A few observations which may or may not influence the colours...
1. The majority of the flowstone is found in rifts in the higher limestone beds (freestone). Very little in the lower cherty series. There is less flowstone in the phreatics but again where it exists most is in the higher level tunnels in the freestone.
2. The vertical distance from roof of decorated rifts to ground level above is usually only a few metres (3 to 10 m). What soil there is on Portland is a very sticky clay. Much of the area above the caves is built on, quarried or peoples gardens.
3. The colours seen are cream, yellow, orange, red & grey (particularly interested in the grey colours as I've not seen this anywhere else). I've personally never seen a single bit of pure white calcite on Portland, though some of the cream coloured stal is nearly white but this is rare. Yellow / Orange is by far the most common.
4. Being an island surrounded in sea and since most of the cave entrances are on the cliffs there's no shortage of sea air (i.e. salt). No idea if this is relevant or not, however as salt premotes oxidation of iron and I've read somewhere iron (presumably the various iron oxides) causes red colours in stal I guess it might be.
5. Obviously Portland stone has been extensively quarried over the years as a building material, but I'm unaware of any mining for minerals and whilst being underground I've never noticed any mineral veins. I therefore don't think there's any significant mineralisation in the rock - well nothing valuable.
6. The caves are dry - There are some damp bits and some get a bit drippy when it's pi**ing down but there's no flowing water / streamways. There's only a few places where water forms small pools in the caves.
To give an idea of what I'm talking about here's some photos:
This one is actual bright yellow moon milk:
Well that turned into a bit of a photo splodge! Hopefully gives enough of an idea to start some discussion.
I suppose the obvious answer is that the common yellowy brown colour is likely to be caused by one or more compounds of iron. The grey may be a low concentration of a hydroxide of manganese.
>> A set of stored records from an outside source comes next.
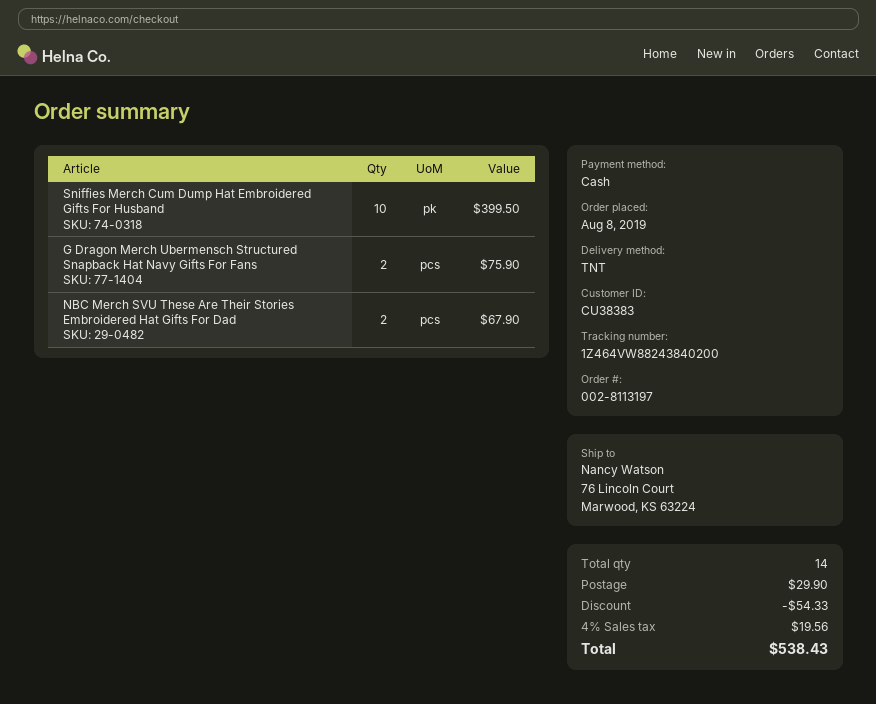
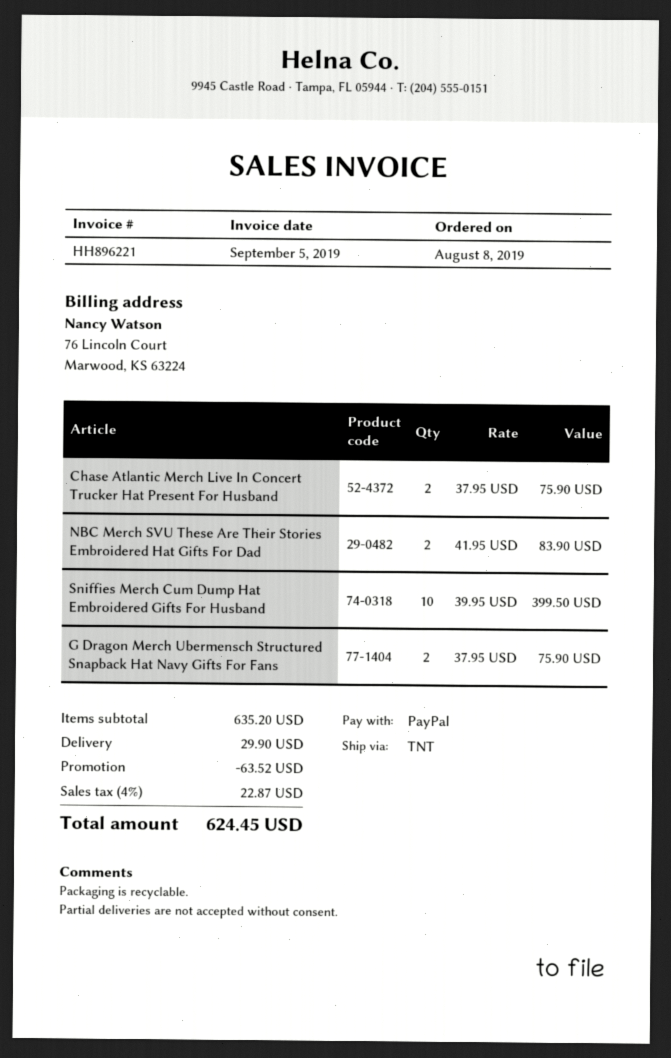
payment method: cash -> PayPal
NBC Merch SVU These Are Their Stories Embroidered Hat Gifts For Dad: 2 for 67.90 -> 2 for 83.90
Chase Atlantic Merch Live In Concert Trucker Hat Present For Husband: none -> 2 for 75.90
discount: 54.33 -> 63.52
tax: 4% = 19.56 -> 4% = 22.87
total: 538.43 -> 624.45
There is some useful information along these lines (relating to far greater concentrations though!) in P Crabtree's article about Black Reef Cave in a BSA Cave Science journal from the 1950s or 60s.
Or, I suspect a grey colour may be caused by accumulations of airborne dust (spores, pollen etc) which coats layers of growing calcite then gets incorporated by overgrowth but may still be visible through subsequent translucent crystal layers.
But there are plenty of forum users who know a lot more than me about such things.
Have you looked in Art Palmer's cave minerals book for help?
Totally unaware that book exists, but looks very interesting. I will have to see if I can obtain a copy.
Airborne dust is certainly a possibility, though you'd think this would be more concentrated nearer the entrances / sources of draughts but that's not the case. The caves are pretty draughty places in a gale. Just trying to think; I believe I've only every seen the grey stal on the West side of the island.